Laporan pendapatan yang berhasil dibukukan hingga Q3 2021 / Allo Bank

EMTEK telah akuisisi Bank Fama

Di lain sisi, EMTEK (yang tidak bisa dilepaskan jika berbicara tentang Bukalapak dan Grab), terlebih dulu melakukan akuisisi ke Bank Fama. Melalui anak usahanya PT Elang Media Visitama (EMV), EMTEK akan mengambil alih sebanyak 93% atau setara 9.089.503.800 lembar saham milik Bank Fama. Sebelumnya memang santer tersiar kabar bahwa EMTEK dan Grab tengah mendirikan bank digital, upaya tersebut turut didukung dengan perekrutan eks Presdir Bank CIMB Niaga Tigor M Siahaan. Bank ini dikabarkan akan terintegrasi dengan berbagai ekosistem digital, mulai dari commerce, online-to-offline (O2O), dan pembayaran digital.

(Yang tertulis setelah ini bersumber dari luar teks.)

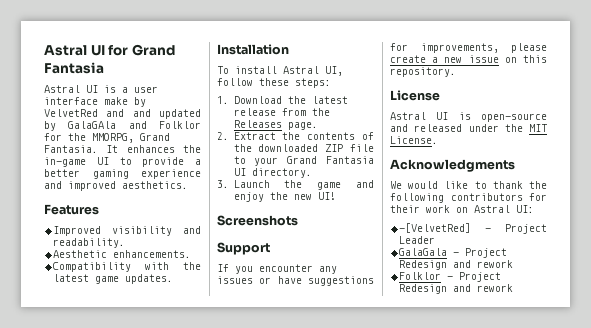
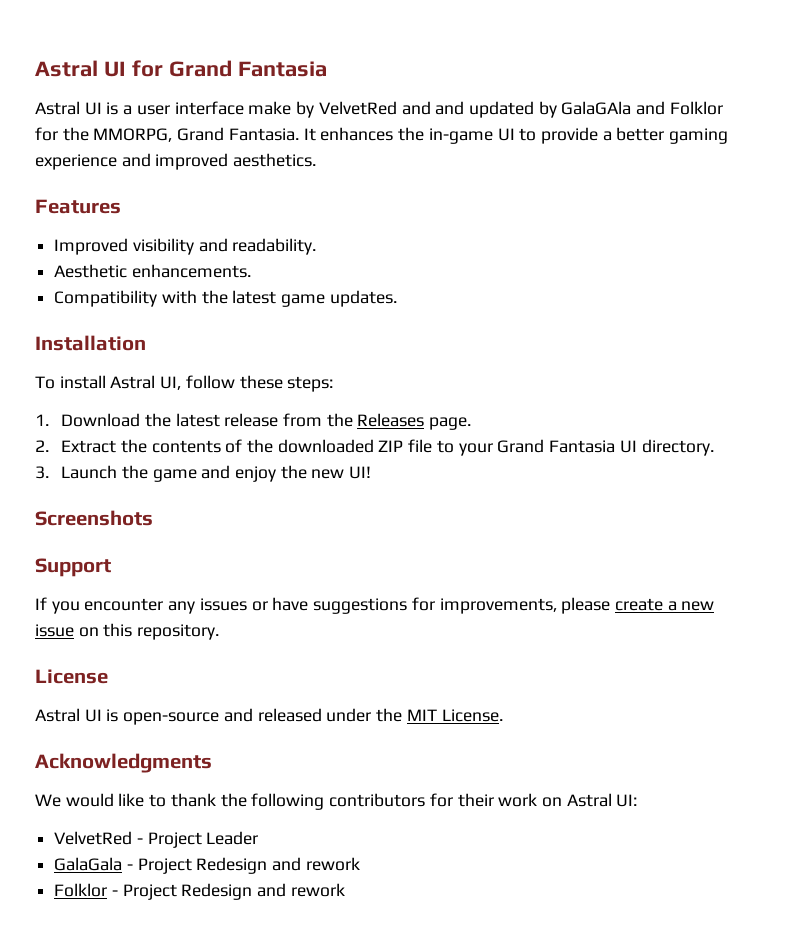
- -[VelvetRed] - Project Leader
+ VelvetRed - Project Leader

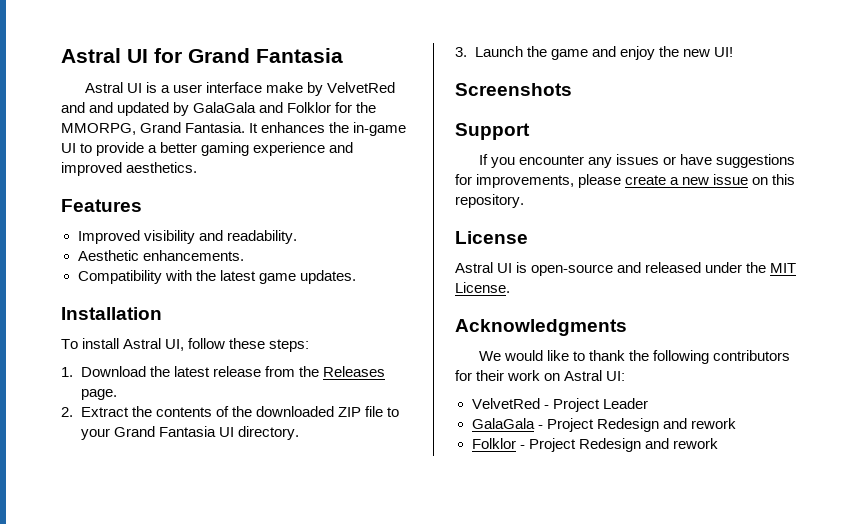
- Astral UI is a user interface make by VelvetRed and and updated by GalaGAla and Folklor for the MMORPG, Grand Fantasia.
+ Astral UI is a user interface make by VelvetRed and and updated by GalaGala and Folklor for the MMORPG, Grand Fantasia.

Dalam pernyataannya, aksi korporasi ini menjadi jalan masuk taipan milik Sariaatmadja tersebut untuk meningkatkan literasi keuangan dan perbankan ke sektor UMKM. Selain itu, Bank Fama juga dapat memanfaatkan kekuatan finansial, jaringan bisnis, produk, dan keahlian sektoral EMV.

Belum memulai mode “Growth”

Dibandingkan dengan bank lain yang berada di pengelompokan yang sama, yakni KBMI 2, dan berambisi menjadi bank digital terdepan, posisi keuangan Allo memang masih hijau. Misalnya dibandingkan dengan Neobank yang masih merugi Rp264,7 miliar dan Bank Jago Rp32,9 miliar pada Q3 2021 lalu. Keduanya memang tengah gencar mengejar pertumbuhan pesat (growth) di tengah pasar bank digital yang dinilai masih hijau.

Hal tersebut membawakan hasil. Menurut data-data yang dikumpulkan DSInnovate dalam laporan “The Rise of Digital Banking in Indonesia“, sepanjang periode Agustus-September 2021 kedua bank mendapatkan performa yang paling dominan di antara aplikasi bank digital lain yang sudah meluncur. Gaya “ala startup” diimplementasikan untuk meningkatkan adopsi sekaligus traksi ke layanan – terlebih segmen utama yang ditargetkan memang kalangan usia produktif (milenial).

Statistik pertumbuhan bank digital di Indonesia / DSInnovate

Tren yang dapat ditangkap, salah satu model bisnis yang diterapkan para pemain bank digital –selain menjadi consumer banking—adalah menjadi sebuah embedded services. Para pemain berlomba-lomba menghadirkan produk BaaS (Bank as a Services) dengan harapan dapat terintegrasi dengan aplikasi konsumer dengan basis pengguna besar. Tak ayal jika sekarang ini masing-masing pemilik aplikasi konsumer seperti memegang satu per satu bank digitalnya sendiri.

Masuknya Bukalapak dan Grab jelas meningkatkan proposisi nilai Allo Bank dalam konteks ini. Maka dari itu pekerjaan rumah berikutnya, bagaimana inovasi produk dapat diakselerasi sehingga fitur dan layanan yang dimiliki Allo Bank dapat segera dirilis dan diimplementasikan ke para mitra strategisnya. Percepatan pengembangan produk ini menjadi poin penting, karena faktanya pemain lain sudah satu-dua langkah lebih maju melakukan akuisisi pengguna dan integrasi layanan bersama ekosistem mitranya masing-masing.

Ketepatan strategi dan inovasi pada akhirnya akan menjadi kunci, apakah Allo Bank mampu mengimbangi performa pemain yang sudah ada. Atau justru sebaliknya, gagal memanfaatkan momentum pertumbuhan pasar yang tengah dieksplorasi banyak pihak.